Grinman defendió el rumbo económico y habló de los costos de la libertad

NewsITe
El presidente de la Cámara Argentina de Comercio y Servicios (CAC), Natalio Mario Grinman, volvió a respaldar el rumbo económico del Gobierno nacional y llamó a “consolidar este modelo”, aun cuando reconoció que el proceso de cambio implica costos significativos para empresas y ciudadanos.
Desde Buenos Aires, el dirigente empresario planteó que la “libertad” económica tiene consecuencias en el corto plazo, pero consideró que el sector privado debe asumir un rol protagónico en la etapa de transformaciones que atraviesa la Argentina.
“Durante años, los argentinos estuvimos acostumbrados a un Estado omnipresente, sobredimensionado, que muchas veces impedía que las empresas pudieran crecer”, señaló Grinman, al marcar distancia del esquema de fuerte intervención estatal que predominó en las últimas décadas.
En ese sentido, enfatizó que el rediseño del vínculo entre lo público y lo privado obliga a muchas compañías a “salir de la zona de confort y navegar aguas abiertas”, en un contexto de mayor competencia, menos subsidios y nuevas reglas de juego. Para el titular de la CAC, esa transición es parte de un cambio estructural que se está dando en la economía argentina.
El rol del sector privado y los desafíos actuales
Grinman aseguró que representa a “uno de los sectores más dinámicos de la economía”, en referencia al comercio y los servicios, motores tradicionales de la actividad y el empleo urbano.

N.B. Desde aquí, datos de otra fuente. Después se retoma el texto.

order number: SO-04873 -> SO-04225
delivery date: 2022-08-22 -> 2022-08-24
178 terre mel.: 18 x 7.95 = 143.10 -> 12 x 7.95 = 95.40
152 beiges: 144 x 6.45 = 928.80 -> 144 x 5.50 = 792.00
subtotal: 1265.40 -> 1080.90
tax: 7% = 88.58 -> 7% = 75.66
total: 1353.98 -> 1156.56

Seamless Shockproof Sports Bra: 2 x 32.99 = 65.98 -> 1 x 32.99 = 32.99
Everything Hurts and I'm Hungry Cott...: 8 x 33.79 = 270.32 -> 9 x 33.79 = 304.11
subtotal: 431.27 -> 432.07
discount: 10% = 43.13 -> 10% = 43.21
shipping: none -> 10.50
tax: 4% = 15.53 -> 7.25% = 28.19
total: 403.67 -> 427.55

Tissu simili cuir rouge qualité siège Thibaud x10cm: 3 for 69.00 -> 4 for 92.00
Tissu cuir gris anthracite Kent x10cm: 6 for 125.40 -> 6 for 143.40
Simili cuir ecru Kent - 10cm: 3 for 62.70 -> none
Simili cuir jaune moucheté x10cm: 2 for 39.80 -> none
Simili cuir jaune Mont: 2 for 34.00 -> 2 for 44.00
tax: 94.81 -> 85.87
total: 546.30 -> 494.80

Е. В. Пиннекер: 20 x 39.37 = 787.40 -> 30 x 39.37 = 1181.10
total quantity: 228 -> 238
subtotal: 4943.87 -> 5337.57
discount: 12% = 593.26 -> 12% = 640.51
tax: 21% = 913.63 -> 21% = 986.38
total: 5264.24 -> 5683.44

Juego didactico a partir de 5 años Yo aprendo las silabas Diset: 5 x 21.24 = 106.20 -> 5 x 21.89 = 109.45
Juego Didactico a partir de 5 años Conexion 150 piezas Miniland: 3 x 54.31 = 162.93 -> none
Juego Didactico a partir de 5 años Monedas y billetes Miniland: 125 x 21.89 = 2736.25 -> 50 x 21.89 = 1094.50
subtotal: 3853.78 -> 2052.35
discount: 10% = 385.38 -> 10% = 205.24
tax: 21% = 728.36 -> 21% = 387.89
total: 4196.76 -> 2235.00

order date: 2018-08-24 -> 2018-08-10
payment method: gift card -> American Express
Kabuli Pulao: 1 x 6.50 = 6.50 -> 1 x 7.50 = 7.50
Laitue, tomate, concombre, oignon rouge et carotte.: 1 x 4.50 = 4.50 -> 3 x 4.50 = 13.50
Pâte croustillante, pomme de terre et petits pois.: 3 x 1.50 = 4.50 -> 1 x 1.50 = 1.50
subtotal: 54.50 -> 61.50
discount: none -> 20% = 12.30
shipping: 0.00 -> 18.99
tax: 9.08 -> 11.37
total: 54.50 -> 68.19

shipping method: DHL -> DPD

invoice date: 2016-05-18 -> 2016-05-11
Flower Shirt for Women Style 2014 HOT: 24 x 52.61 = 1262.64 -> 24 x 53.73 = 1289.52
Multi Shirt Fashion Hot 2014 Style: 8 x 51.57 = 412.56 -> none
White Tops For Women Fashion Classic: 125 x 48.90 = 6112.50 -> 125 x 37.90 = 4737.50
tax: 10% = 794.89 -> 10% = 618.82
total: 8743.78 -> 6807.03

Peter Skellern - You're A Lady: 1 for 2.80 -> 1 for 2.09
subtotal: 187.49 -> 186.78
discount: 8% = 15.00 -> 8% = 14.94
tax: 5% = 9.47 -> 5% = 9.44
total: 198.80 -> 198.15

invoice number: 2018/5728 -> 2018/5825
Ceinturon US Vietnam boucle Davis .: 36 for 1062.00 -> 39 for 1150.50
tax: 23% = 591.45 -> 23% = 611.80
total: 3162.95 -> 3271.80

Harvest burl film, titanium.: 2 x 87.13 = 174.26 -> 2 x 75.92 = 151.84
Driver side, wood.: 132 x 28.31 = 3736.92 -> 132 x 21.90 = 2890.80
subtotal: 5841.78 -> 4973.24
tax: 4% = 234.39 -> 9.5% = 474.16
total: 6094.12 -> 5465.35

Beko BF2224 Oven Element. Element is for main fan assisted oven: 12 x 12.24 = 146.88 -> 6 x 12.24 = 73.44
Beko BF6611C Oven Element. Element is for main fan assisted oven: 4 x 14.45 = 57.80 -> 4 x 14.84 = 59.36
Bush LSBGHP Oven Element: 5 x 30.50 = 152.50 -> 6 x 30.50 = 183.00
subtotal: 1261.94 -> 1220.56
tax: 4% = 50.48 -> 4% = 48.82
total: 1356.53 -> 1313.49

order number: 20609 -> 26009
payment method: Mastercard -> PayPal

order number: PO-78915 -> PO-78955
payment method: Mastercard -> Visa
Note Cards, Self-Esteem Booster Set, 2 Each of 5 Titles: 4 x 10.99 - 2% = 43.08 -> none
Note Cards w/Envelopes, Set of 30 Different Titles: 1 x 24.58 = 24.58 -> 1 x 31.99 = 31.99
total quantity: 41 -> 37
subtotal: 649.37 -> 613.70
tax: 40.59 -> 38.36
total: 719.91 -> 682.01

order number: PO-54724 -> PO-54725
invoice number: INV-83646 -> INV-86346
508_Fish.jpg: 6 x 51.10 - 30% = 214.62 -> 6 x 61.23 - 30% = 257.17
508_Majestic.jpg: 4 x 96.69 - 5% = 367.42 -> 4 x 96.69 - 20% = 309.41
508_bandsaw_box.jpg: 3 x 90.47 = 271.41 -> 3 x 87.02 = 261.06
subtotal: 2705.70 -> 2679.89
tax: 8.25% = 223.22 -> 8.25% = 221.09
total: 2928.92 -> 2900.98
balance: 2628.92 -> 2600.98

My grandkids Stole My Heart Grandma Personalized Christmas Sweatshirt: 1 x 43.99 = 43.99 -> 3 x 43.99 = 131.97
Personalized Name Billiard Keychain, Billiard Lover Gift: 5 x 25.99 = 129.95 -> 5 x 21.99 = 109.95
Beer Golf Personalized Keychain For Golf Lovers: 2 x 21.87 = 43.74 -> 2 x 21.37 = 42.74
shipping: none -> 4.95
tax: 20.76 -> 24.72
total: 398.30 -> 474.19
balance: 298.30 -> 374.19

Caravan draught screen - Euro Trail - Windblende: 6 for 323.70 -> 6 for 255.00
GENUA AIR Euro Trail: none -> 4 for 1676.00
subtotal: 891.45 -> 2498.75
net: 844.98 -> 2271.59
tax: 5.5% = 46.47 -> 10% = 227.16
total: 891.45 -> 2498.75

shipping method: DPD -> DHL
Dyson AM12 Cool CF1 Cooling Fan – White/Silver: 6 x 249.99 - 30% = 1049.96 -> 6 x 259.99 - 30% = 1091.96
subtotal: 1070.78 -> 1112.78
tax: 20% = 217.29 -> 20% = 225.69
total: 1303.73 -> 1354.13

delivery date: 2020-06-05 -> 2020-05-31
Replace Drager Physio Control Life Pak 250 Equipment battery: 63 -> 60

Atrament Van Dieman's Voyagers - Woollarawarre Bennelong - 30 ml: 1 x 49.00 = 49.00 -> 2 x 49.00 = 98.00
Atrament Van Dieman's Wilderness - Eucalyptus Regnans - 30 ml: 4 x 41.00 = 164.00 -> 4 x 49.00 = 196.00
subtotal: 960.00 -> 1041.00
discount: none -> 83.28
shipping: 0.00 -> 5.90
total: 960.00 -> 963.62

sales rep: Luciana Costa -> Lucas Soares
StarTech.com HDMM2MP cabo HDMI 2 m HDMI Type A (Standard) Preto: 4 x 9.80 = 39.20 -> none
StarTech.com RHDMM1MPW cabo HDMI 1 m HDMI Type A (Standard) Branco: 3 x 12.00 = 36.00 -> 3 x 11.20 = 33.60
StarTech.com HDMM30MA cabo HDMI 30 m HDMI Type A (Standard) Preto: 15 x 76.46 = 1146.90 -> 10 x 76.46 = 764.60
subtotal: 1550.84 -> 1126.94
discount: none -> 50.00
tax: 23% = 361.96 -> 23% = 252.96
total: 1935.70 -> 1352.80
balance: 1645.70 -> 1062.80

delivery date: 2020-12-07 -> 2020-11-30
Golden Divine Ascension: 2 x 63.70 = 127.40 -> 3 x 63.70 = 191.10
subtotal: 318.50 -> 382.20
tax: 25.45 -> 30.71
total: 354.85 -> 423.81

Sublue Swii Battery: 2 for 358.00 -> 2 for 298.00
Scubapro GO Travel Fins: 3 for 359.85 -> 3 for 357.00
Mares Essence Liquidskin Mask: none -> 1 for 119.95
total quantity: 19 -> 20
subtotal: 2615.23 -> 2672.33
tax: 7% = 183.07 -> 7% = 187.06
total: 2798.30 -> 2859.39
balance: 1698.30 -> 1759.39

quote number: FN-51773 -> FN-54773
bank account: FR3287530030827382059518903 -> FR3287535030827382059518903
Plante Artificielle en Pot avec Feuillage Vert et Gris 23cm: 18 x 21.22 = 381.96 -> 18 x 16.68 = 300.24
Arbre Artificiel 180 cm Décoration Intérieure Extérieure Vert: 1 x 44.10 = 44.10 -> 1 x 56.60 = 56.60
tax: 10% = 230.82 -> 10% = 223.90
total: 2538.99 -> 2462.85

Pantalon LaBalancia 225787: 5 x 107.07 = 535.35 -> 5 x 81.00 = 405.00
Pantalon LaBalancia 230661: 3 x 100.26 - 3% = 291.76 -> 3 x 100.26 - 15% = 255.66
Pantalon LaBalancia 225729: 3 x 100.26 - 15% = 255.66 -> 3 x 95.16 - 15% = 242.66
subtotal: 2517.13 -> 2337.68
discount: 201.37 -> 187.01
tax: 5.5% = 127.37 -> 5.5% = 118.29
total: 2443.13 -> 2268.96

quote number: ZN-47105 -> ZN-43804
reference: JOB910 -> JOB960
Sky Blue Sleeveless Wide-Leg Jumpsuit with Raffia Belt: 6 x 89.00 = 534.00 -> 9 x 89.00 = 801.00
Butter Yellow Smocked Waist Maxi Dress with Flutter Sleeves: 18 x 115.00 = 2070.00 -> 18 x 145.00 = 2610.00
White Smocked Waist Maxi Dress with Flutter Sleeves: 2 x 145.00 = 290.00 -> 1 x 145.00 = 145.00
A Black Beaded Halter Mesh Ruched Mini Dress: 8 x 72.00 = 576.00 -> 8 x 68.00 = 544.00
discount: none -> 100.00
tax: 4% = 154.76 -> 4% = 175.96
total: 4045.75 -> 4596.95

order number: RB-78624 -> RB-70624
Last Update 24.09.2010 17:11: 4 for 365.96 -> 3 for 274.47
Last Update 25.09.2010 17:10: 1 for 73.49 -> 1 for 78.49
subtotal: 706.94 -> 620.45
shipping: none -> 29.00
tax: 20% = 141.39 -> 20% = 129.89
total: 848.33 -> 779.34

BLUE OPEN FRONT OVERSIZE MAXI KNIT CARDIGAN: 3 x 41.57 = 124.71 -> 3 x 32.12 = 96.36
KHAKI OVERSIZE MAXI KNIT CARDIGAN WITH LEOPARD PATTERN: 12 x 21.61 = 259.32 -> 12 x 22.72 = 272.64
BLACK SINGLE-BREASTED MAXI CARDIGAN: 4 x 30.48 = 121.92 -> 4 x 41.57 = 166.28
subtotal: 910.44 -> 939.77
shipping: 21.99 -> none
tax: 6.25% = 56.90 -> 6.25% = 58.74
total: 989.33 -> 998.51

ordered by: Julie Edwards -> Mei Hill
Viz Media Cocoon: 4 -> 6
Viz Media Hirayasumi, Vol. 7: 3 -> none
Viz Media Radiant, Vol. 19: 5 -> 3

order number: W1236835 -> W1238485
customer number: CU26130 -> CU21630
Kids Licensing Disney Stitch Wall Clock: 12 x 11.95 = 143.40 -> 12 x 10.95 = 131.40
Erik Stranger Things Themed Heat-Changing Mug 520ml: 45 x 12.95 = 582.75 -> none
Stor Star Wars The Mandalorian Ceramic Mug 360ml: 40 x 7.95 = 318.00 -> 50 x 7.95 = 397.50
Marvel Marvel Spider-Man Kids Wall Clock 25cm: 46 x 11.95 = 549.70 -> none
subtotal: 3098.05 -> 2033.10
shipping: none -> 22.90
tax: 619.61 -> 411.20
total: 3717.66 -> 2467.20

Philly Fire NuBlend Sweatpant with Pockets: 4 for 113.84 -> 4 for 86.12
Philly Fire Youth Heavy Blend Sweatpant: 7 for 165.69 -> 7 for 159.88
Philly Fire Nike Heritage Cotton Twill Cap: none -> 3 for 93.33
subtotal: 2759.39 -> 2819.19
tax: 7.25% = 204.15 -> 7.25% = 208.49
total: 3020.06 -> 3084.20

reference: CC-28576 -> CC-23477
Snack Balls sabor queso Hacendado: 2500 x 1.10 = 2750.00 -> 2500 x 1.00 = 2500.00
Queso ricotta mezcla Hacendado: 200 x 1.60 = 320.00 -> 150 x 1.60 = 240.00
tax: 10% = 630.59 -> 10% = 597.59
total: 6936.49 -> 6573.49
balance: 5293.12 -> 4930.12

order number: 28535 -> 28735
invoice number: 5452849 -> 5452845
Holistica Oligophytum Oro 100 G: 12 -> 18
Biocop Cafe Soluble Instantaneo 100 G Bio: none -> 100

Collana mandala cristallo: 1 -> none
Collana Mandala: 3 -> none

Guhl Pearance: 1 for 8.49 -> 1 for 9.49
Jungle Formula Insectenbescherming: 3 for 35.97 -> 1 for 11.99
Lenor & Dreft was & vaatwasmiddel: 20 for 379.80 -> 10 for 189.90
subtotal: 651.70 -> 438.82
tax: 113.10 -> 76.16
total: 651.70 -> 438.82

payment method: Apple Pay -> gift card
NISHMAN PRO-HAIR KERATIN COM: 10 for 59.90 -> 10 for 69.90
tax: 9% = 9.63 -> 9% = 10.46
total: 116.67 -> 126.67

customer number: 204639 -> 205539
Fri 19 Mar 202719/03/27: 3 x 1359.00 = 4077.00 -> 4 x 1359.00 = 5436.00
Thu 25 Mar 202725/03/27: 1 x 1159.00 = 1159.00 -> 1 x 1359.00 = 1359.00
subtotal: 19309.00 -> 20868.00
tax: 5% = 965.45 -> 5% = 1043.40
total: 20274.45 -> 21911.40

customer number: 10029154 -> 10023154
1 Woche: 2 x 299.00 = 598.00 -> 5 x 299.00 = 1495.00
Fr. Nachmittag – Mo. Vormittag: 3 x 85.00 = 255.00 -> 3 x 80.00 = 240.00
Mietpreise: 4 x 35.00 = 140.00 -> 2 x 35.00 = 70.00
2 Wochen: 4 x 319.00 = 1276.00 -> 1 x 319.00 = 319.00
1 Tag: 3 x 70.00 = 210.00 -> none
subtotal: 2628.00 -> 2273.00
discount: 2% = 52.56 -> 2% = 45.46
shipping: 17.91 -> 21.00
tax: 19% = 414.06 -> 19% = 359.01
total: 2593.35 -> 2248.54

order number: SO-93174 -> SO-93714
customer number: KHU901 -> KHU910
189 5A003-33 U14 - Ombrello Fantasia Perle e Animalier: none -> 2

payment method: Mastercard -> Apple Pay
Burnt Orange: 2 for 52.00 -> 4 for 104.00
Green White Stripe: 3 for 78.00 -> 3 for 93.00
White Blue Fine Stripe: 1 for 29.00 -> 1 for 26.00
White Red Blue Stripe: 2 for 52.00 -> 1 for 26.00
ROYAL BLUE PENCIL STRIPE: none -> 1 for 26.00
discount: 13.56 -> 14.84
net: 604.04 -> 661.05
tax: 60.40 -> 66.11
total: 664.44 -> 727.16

Sin embargo, admitió que no todas las firmas atraviesan el proceso de igual manera y que “hay empresas que la están pasando mal” por la caída del consumo y la recomposición de precios relativos.
El empresario puso el foco en los nuevos sectores que están ganando protagonismo, impulsados por la desregulación y la apertura de mercados. Según su mirada, la reconfiguración del entramado productivo puede dar lugar a una economía más competitiva y orientada a la inversión privada, siempre que se mantenga la estabilidad de las reglas.
- Mayor responsabilidad del sector privado en la generación de empleo y crecimiento.
- Transición desde un Estado de fuerte presencia hacia un esquema más acotado.
- Reacomodamiento de empresas ante menores niveles de protección y asistencia.
“Si ese es el precio que tenemos que pagar para transformar nuestro país, creo que vale la pena. Si consolidamos este modelo vamos a tener un país espectacular”, sostuvo Grinman.
Al cerrar su mensaje, el titular de la CAC insistió en que la clave será sostener el rumbo y ofrecer previsibilidad a quienes invierten y producen. Aun consciente del costo social y empresario del ajuste, planteó que la apuesta del sector comercial es que la consolidación del modelo derive, en el mediano plazo, en una economía más sólida y con mejores perspectivas de desarrollo para la Argentina.